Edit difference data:
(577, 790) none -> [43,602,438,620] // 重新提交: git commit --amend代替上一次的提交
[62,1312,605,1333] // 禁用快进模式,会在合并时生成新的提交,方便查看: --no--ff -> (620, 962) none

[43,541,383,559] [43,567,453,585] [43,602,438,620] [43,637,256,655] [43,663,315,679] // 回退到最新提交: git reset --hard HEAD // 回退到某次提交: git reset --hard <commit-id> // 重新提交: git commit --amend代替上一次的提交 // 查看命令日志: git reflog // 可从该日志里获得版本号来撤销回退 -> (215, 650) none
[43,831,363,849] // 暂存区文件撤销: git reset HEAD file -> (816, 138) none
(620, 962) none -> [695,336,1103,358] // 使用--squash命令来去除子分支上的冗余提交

YOUR TASK:
Output every record without changing any wording.

SOLUTION TO THIS EXERCISE:
(577, 790) none -> [43,602,438,620] // 重新提交: git commit --amend代替上一次的提交
[62,1312,605,1333] // 禁用快进模式,会在合并时生成新的提交,方便查看: --no--ff -> (620, 962) none

[43,541,383,559] [43,567,453,585] [43,602,438,620] [43,637,256,655] [43,663,315,679] // 回退到最新提交: git reset --hard HEAD // 回退到某次提交: git reset --hard <commit-id> // 重新提交: git commit --amend代替上一次的提交 // 查看命令日志: git reflog // 可从该日志里获得版本号来撤销回退 -> (215, 650) none
[43,831,363,849] // 暂存区文件撤销: git reset HEAD file -> (816, 138) none
(620, 962) none -> [695,336,1103,358] // 使用--squash命令来去除子分支上的冗余提交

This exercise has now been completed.